Google's artificial intelligence subsidiary, DeepMind, has made another striking discovery. In a new paper published today in Nature, researchers revealed that it found a sorting algorithm that's 70% faster than the previously best-known method in C++, a feat that promises to have far-reaching implications in the world of computing.

As computer chips approach fundamental physical limits due to their nanoscale transistors, the need for better software efficiency and optimization becomes increasingly paramount. The promise of the new sorting algorithm from DeepMind could provide much-needed relief as AI serves as a critical partner in discovering new optimization pathways.

The recent achievement came about by adapting the AlphaZero AI, which famously mastered complex games like chess and Go, into a code-focused version dubbed AlphaDev. The AlphaDev AI was able to unleash the same reinforcement learning prowess that had mastered games by treating a basket of complex computer instructions as a potential set of game moves.

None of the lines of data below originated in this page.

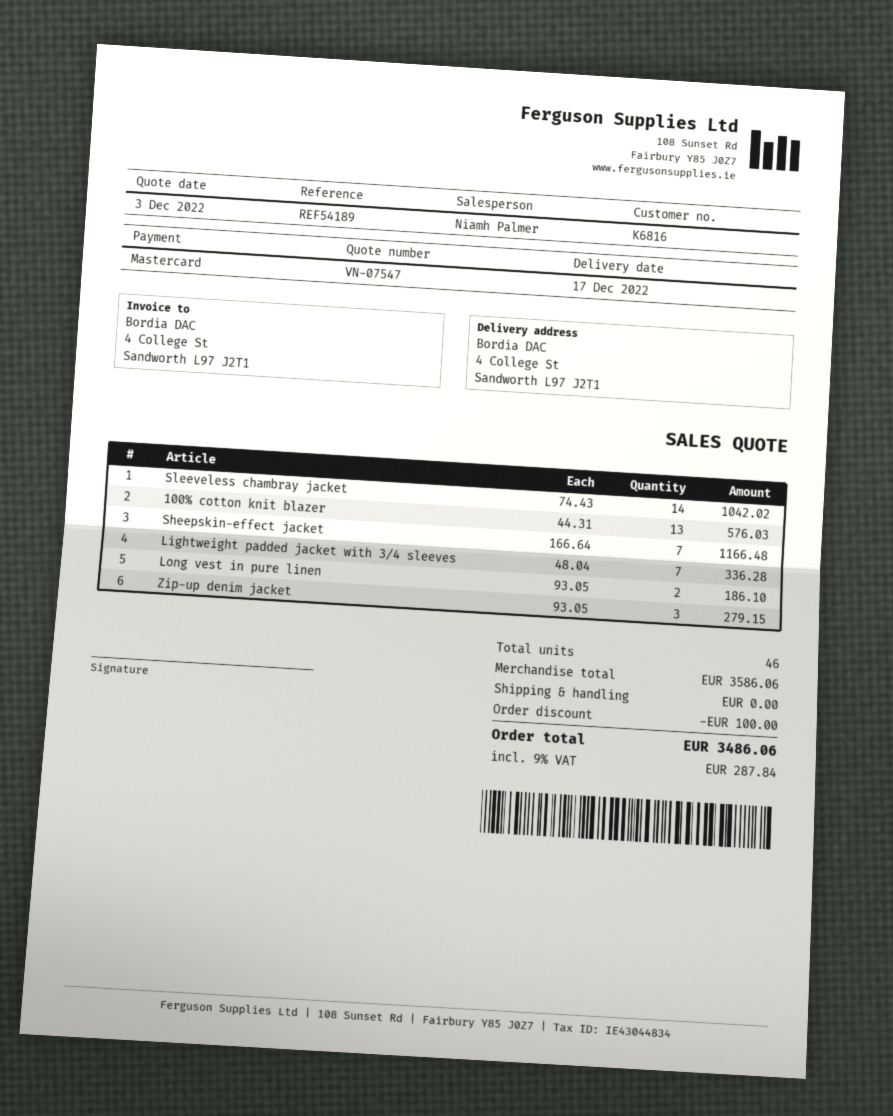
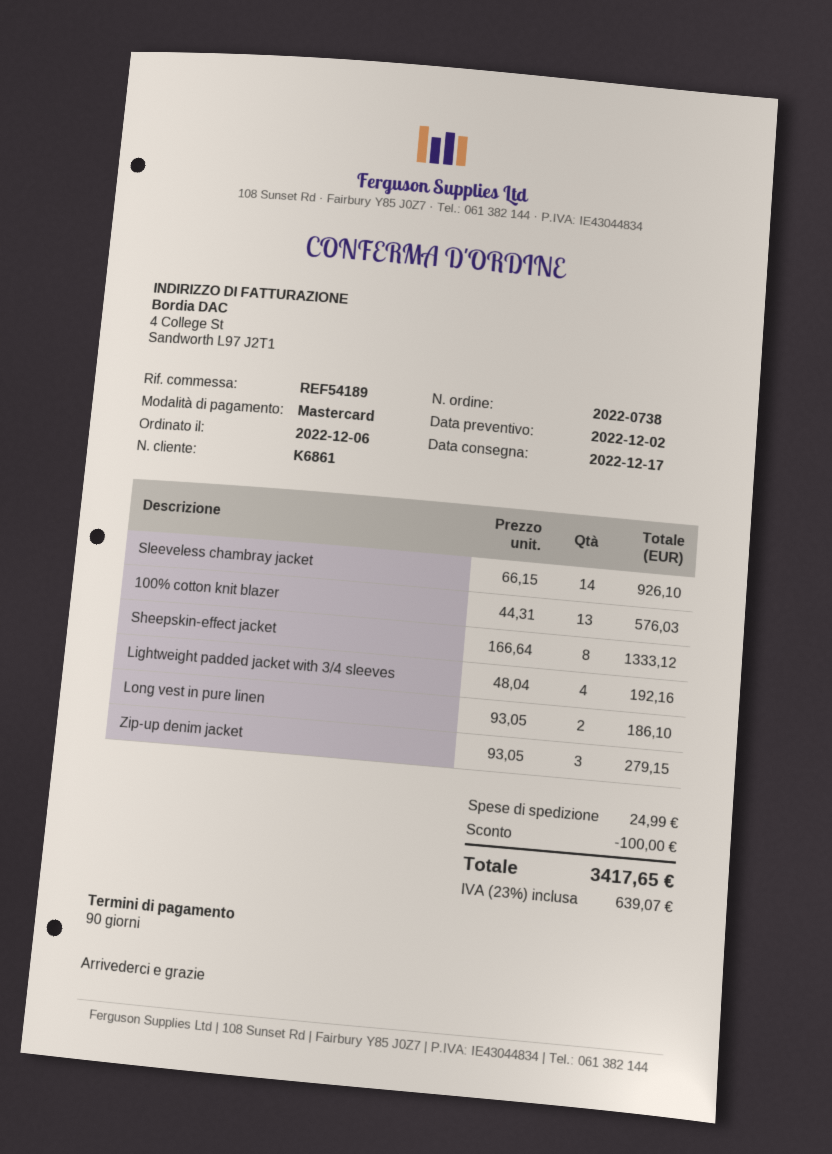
quote date: 2022-12-03 -> 2022-12-02
customer number: K6816 -> K6861
Sleeveless chambray jacket: 14 x 74.43 = 1042.02 -> 14 x 66.15 = 926.10
Sheepskin-effect jacket: 7 x 166.64 = 1166.48 -> 8 x 166.64 = 1333.12
Lightweight padded jacket with 3/4 sleeves: 7 x 48.04 = 336.28 -> 4 x 48.04 = 192.16
shipping: 0.00 -> 24.99
tax: 9% = 287.84 -> 23% = 639.07
total: 3486.06 -> 3417.65

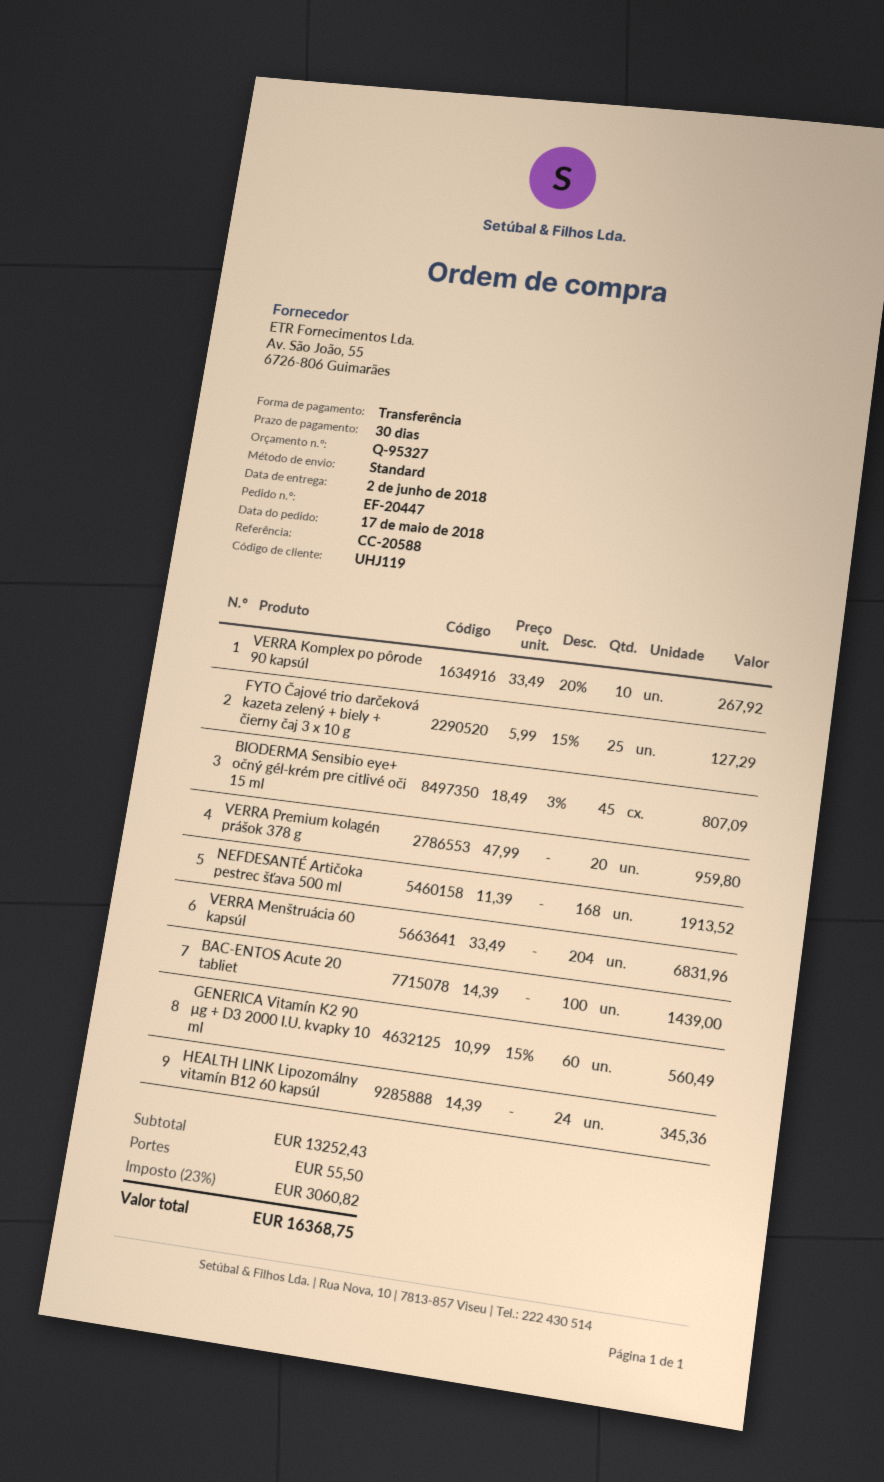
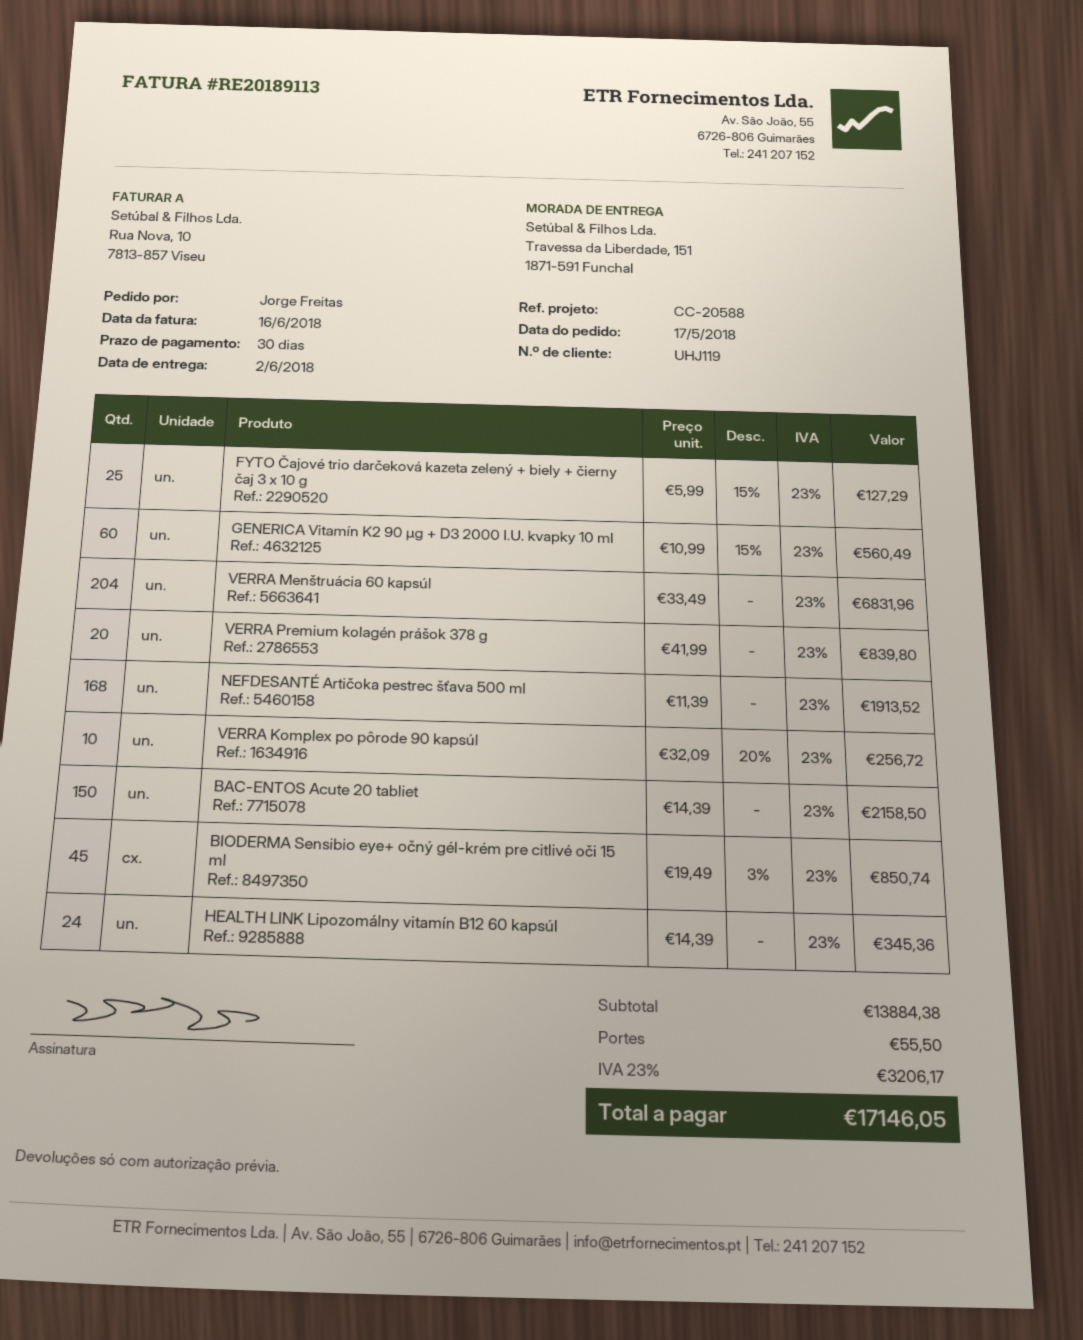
VERRA Komplex po pôrode 90 kapsúl: 10 x 33.49 - 20% = 267.92 -> 10 x 32.09 - 20% = 256.72
BIODERMA Sensibio eye+ očný gél-krém pre citlivé oči 15 ml: 45 x 18.49 - 3% = 807.09 -> 45 x 19.49 - 3% = 850.74
VERRA Premium kolagén prášok 378 g: 20 x 47.99 = 959.80 -> 20 x 41.99 = 839.80
BAC-ENTOS Acute 20 tabliet: 100 x 14.39 = 1439.00 -> 150 x 14.39 = 2158.50
subtotal: 13252.43 -> 13884.38
tax: 23% = 3060.82 -> 23% = 3206.17
total: 16368.75 -> 17146.05

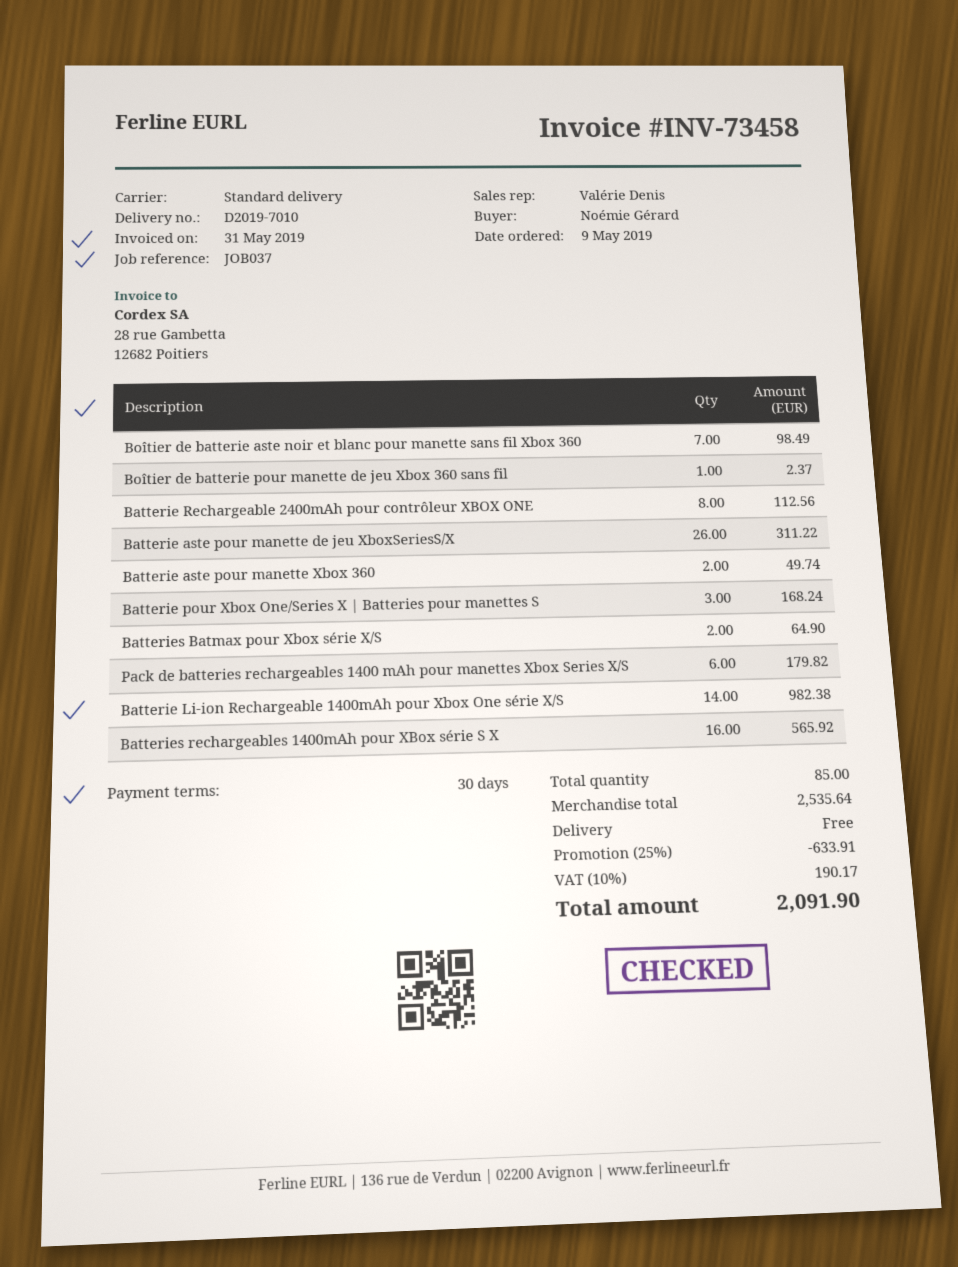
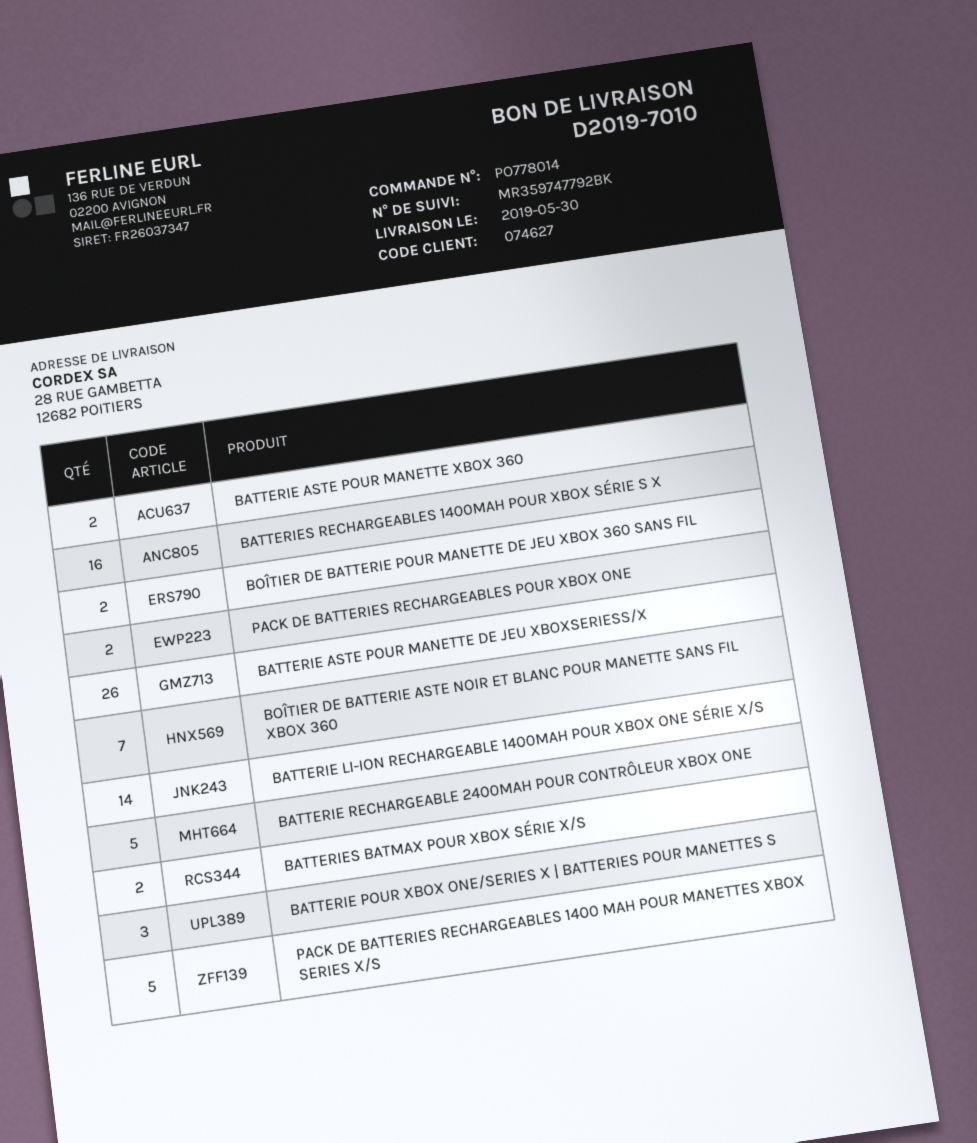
Boîtier de batterie pour manette de jeu Xbox 360 sans fil: 1 -> 2
Batterie Rechargeable 2400mAh pour contrôleur XBOX ONE: 8 -> 5
Pack de batteries rechargeables 1400 mAh pour manettes Xbox Series X/S: 6 -> 5
PACK DE BATTERIES RECHARGEABLES POUR XBOX ONE: none -> 2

Working in assembly language — a low-level programming language that provides explicit instructions for manipulating numbers on a chip — AlphaDev demonstrated its potential to reshape our understanding of code efficiency. While most programmers work in high-level languages like C++ that are translated into assembly at runtime, it's the efficiency of these assembly-level instructions that ultimately dictate the performance of a program.

DeepMind's researchers focused their efforts on sorting algorithms for lists of three to five items. While it may seem insignificant, these elementary sorting algorithms form the building blocks of more advanced computational tasks, executed trillions of times each day across the globe. Therefore, any improvements to these rudimentary algorithms could have an outsized impact.

These same short algorithms have also been the subject of human scrutiny and optimization for decades, with the last sorting algorithm update to C++ arriving over one decade ago. Yet, AlphaDev proved that there was still room for improvement.

AlphaDev discovered that a three-item sorting algorithm, whose best human version was implemented in 18 instructions, could be reduced to just 17 instructions. Similarly, a sorting algorithm for a list of five items that usually required 46 instructions was achieved in only 42 steps. Shortening a sorting algorithm by just 4 instructions created a 70% speed increase.

This discovery not only surprised DeepMind's own researchers but also exemplified the AI's uncanny ability to find unconventional yet effective solutions. This same potential was demonstrated in 2016 when DeepMind's AlphaGo AI defeated the reigning human champion with an unexpected “weird” series of moves that had never been contemplated by human grandmasters in Go.

Beyond the realm of algorithms, DeepMind’s research has also brought progress to the biology sector. In a span of just 18 months, DeepMind’s AlphaFold AI predicted the protein structure of all known proteins to date — a staggering total of over 200 million structures.

“We honestly didn’t expect to achieve anything better” than existing algorithms, said Daniel Mankowitz, a research scientist at Google DeepMind. “But to our surprise, we managed to make it faster. We initially thought this was a mistake or a bug or something, but when we analyzed the program we realized that AlphaDev had actually discovered something.”